The average score of "willingness to cooperate" in the workplace, based on responses, was found to be 3.86 on a five-point scale, where one indicated complete disagreement and five indicated complete agreement - showing that Chinese workers as a whole are seemingly very cooperative.

When the results were broken down into generations, workers born before the one-child policy were found to have a cooperativeness score of 3.89 - and those born during the policies implementation a score of 3.8, showing no real difference in willingness to pull one's own weight in the workplace.

To check the robustness of these results an alternative measure of cooperativeness took into account personality traits and also found no discernible difference between the two generations.

When Dr. Kadoya compared these findings with an international survey asking participants in the USA and Japan to respond to the same statement, the "little emperor" generation was also found to be significantly more cooperative than their overseas peers.

Interestingly, while previous research suggested that the one-child generation is in fact more self-centered and individualistic in their private lives than their for-bearers, this independent streak appears to be discarded at the workplace door.

Dr. Kadoya puts this dichotomy in character down to China's Confucian heritage - a belief system that requires workers to be loyal to their employers, and which considers work the pivot on which life revolves.
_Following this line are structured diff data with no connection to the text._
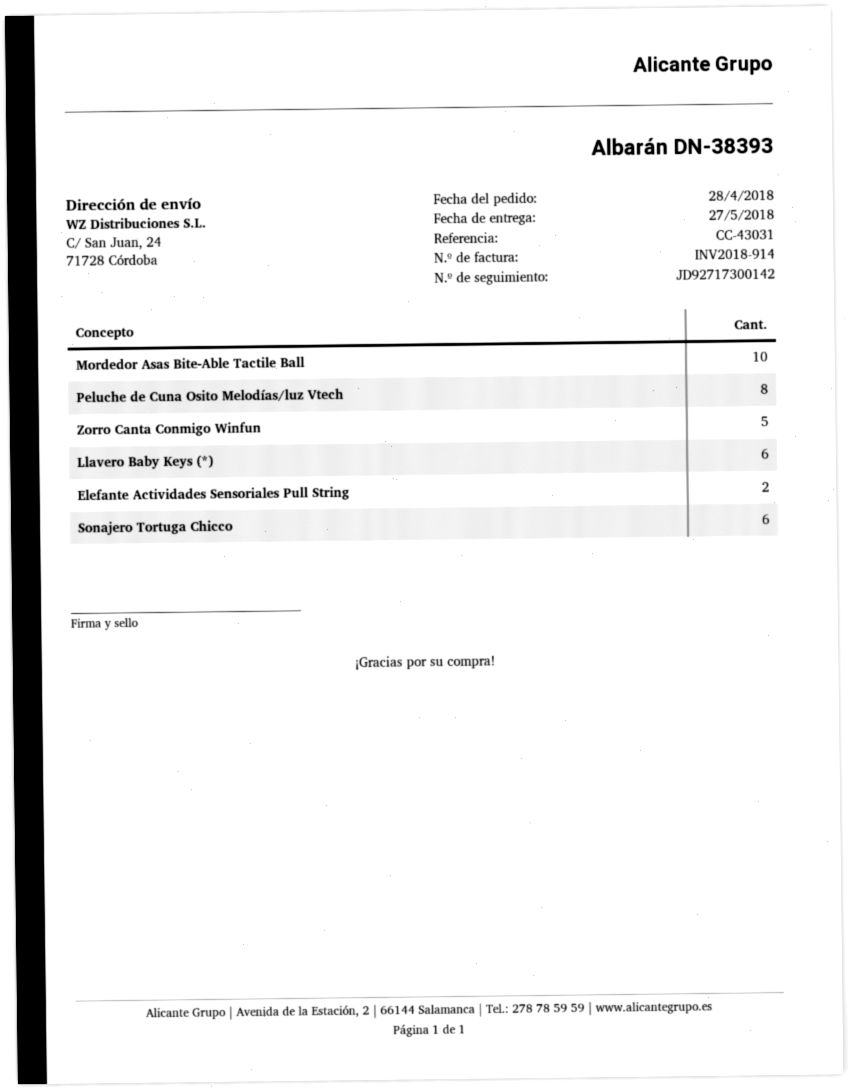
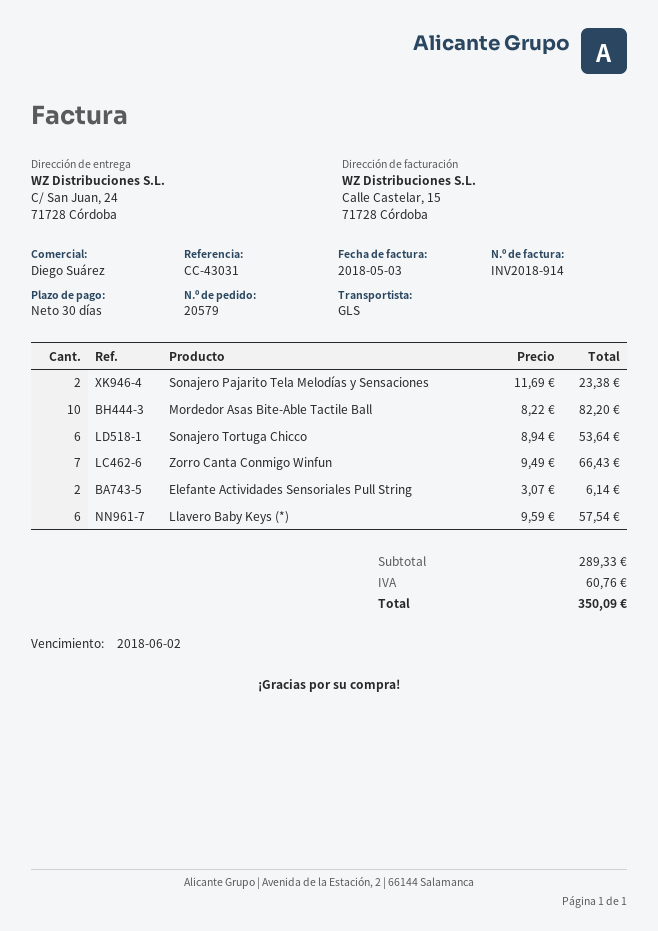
Peluche de Cuna Osito Melodías/luz Vtech: 8 -> none
Zorro Canta Conmigo Winfun: 5 -> 7
Sonajero Pajarito Tela Melodías y Sensaciones: none -> 2

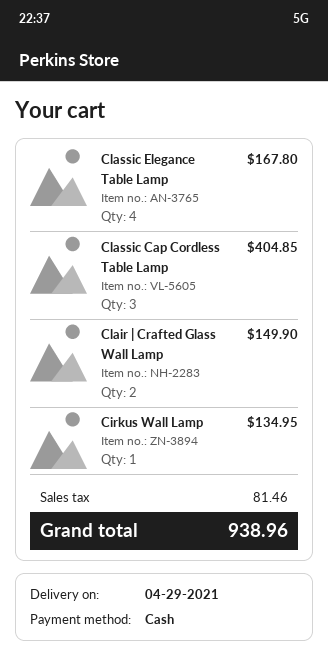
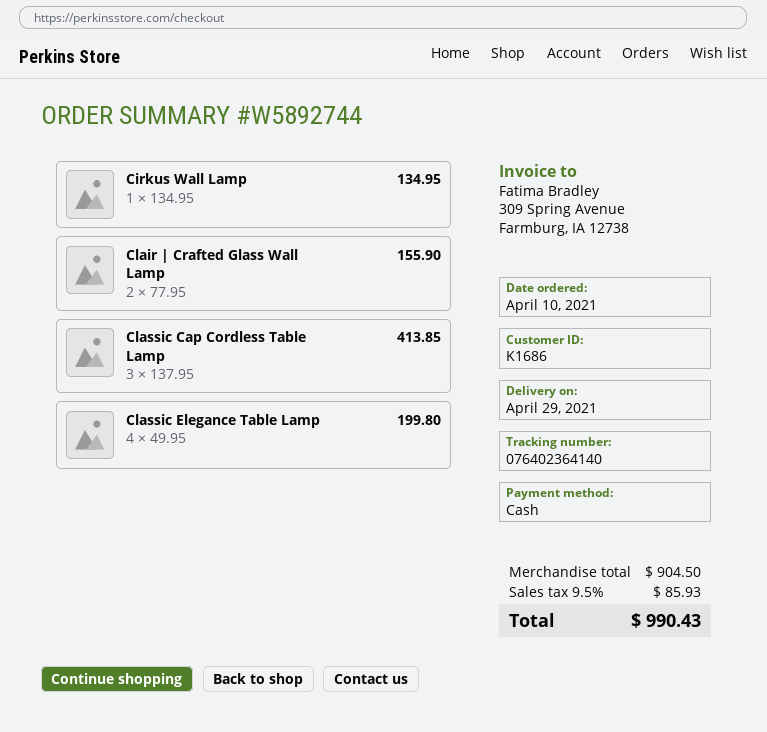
Classic Elegance Table Lamp: 4 for 167.80 -> 4 for 199.80
Classic Cap Cordless Table Lamp: 3 for 404.85 -> 3 for 413.85
Clair | Crafted Glass Wall Lamp: 2 for 149.90 -> 2 for 155.90
tax: 81.46 -> 85.93
total: 938.96 -> 990.43

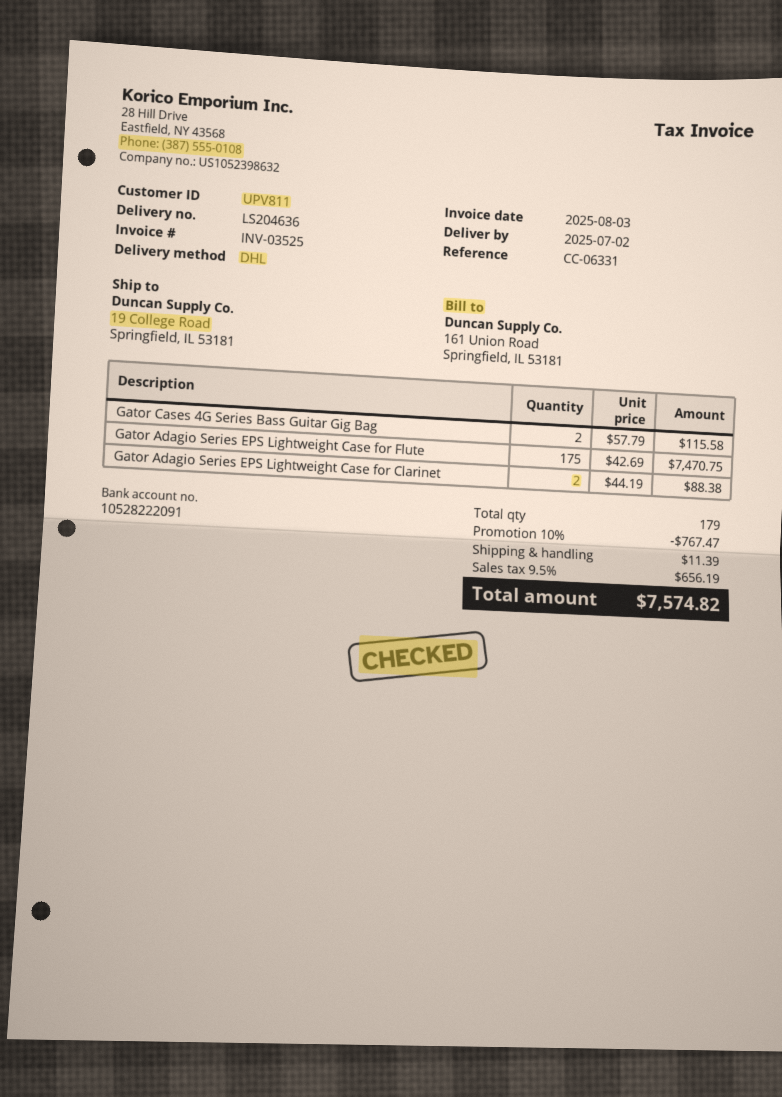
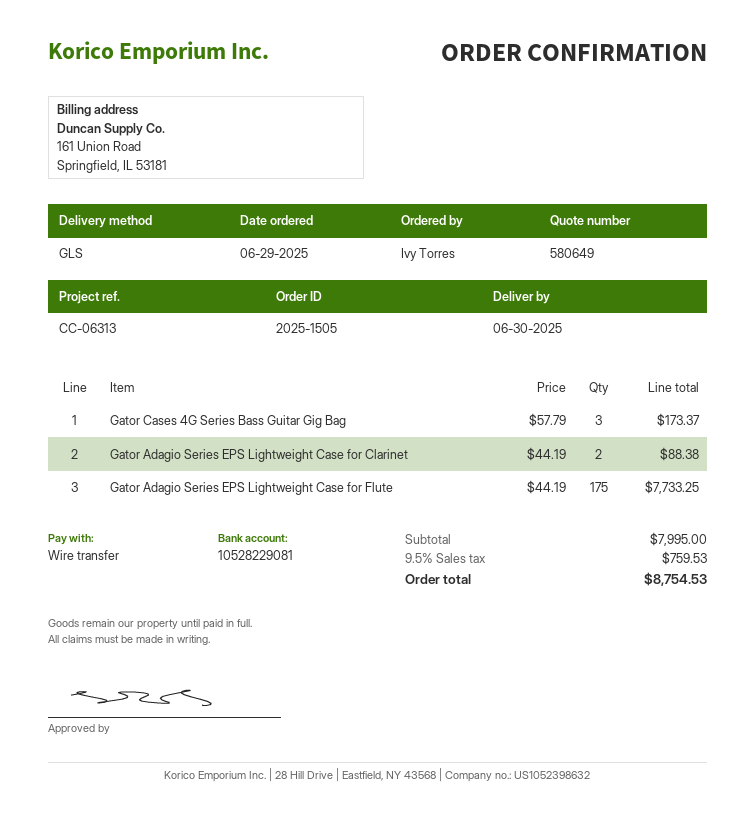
delivery date: 2025-07-02 -> 2025-06-30
reference: CC-06331 -> CC-06313
bank account: 10528222091 -> 10528229081
shipping method: DHL -> GLS
Gator Cases 4G Series Bass Guitar Gig Bag: 2 x 57.79 = 115.58 -> 3 x 57.79 = 173.37
Gator Adagio Series EPS Lightweight Case for Flute: 175 x 42.69 = 7470.75 -> 175 x 44.19 = 7733.25
discount: 10% = 767.47 -> none
shipping: 11.39 -> none
tax: 9.5% = 656.19 -> 9.5% = 759.53
total: 7574.82 -> 8754.53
Further, he believes this study - published in the Journal of the Asia-Pacific Economy - has real implications for the management of human resources in Chinese workplaces,

"Management of workplace diversity and the promotion of a cooperative work culture is important if organizations are to achieve their objectives. Our study suggests that increasing the share of one-child generation workers in a given workforce is not going to negatively affect cooperation amongst workers - therefore companies should not be put off giving "little emperors" a chance to prove themselves on the office or factory floor".